Category Archives: butteflies

Securing the future of cider

Once-upon-a-time the countryside from Dorset to Herefordshire would have been filled with traditional orchards. The west country was at the heart of England’s status as an apple superpower. Orchards would have formed an important part of the fabric of rural life. And yet within a couple of generations orchards have almost disappeared from the countryside – statistics show that up to 90% of orchards have disappeared since the 1950s.

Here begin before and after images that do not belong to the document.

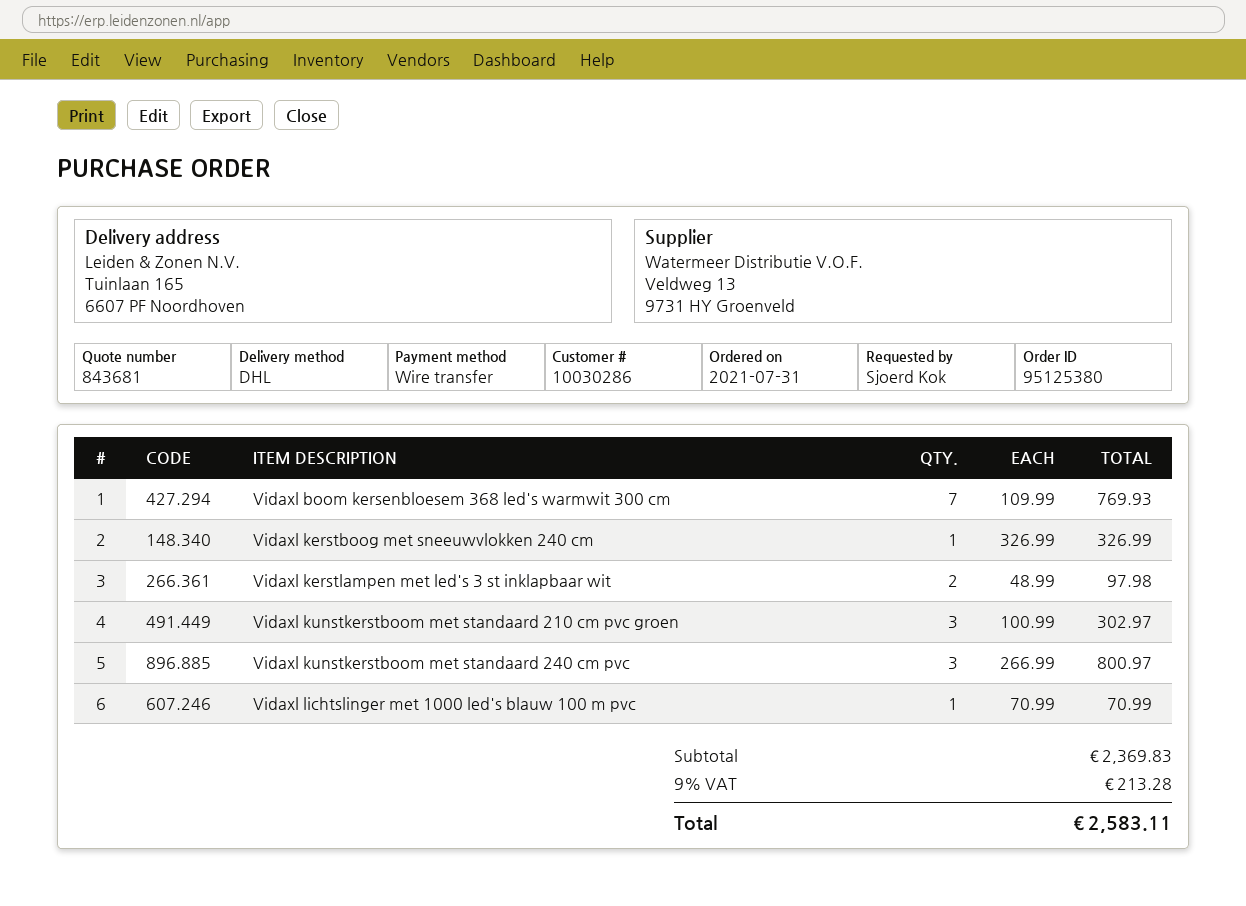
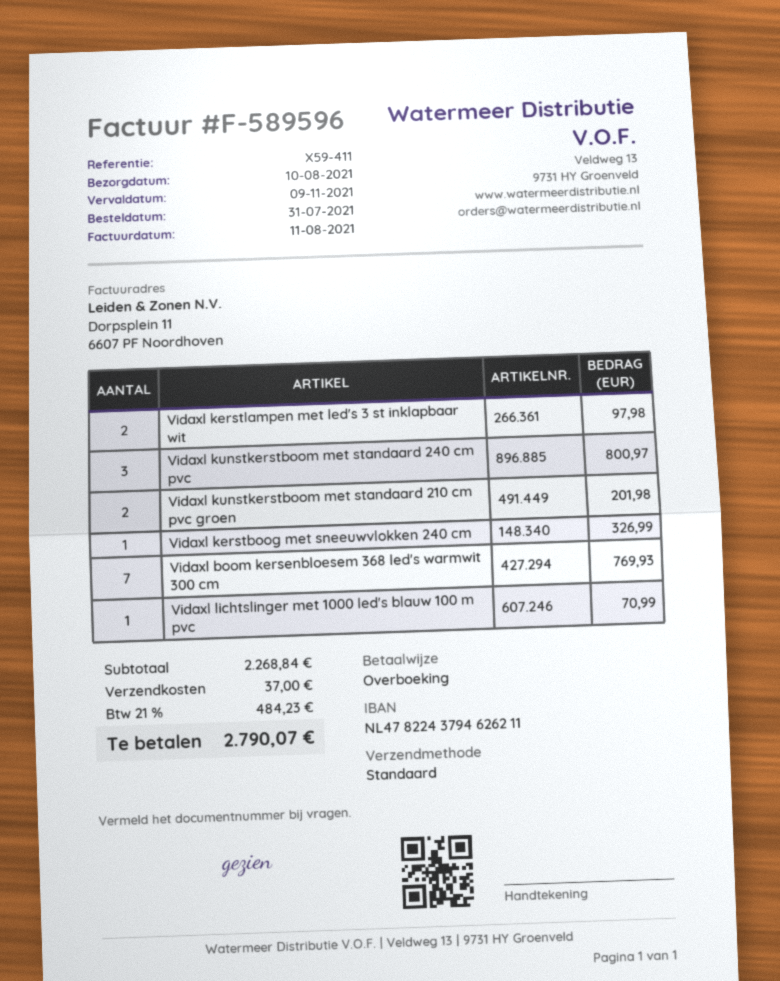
shipping method: DHL -> standard
Vidaxl kunstkerstboom met standaard 210 cm pvc groen: 3 for 302.97 -> 2 for 201.98
subtotal: 2369.83 -> 2268.84
shipping: none -> 37.00
tax: 9% = 213.28 -> 21% = 484.23
total: 2583.11 -> 2790.07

George Holmes, National Trust Area Ranger for South Somerset. Credit National Trust, Steven Haywood

Area Ranger George Holmes planting some of the Somerset cider apple varieties at Montacute House

Stumbling across an orchard is a little bit like finding a treasure chest. They’re places whose riches keep on giving whether with the arrival of spring and the blooming of the trees with the fragile flowers or the harvesting of the fruits in the golden glow of a warm autumnal day. These often small patches of land with knarled old trees are important havens for nature too – butterflies, bees, bats, birds see them as important food sources and wild flowers will carpet the orchard floors.

Orchards matter because of this rich cultural and natural heritage. There is an orchard near where I live, on the route up towards the summit of Solsbury Hill. It feels like a place untouched by the pace of modern life and I get a real sense of connection to the people that have loved and cherished this special place before me. The fruit trees come in all shapes and sizes and there is a slight wildness to the orchard, with its light-touch management. Wandering through this orchard always feels like a magical experience.

That is why the news that the National Trust has been given the national cider apple collection is so important. Over time 300 varieties of cider apple including Slack-ma-Girdle, Netherton Late Blower and Billy Down Pippin will be planted at eight places across the west country. It’s thanks to the vision and passion of Henry May that this collection exists at all and now the plan is to secure the future of these beautiful varieties and hopefully see them used by local cider-makers.

A countryside without orchards is unthinkable and the rise of community orchards, the work of organisations such as the Trust and People’s Trust for Endangered Species and growth of craft ciders, provides a hope that these fragile and wonderful places can survive.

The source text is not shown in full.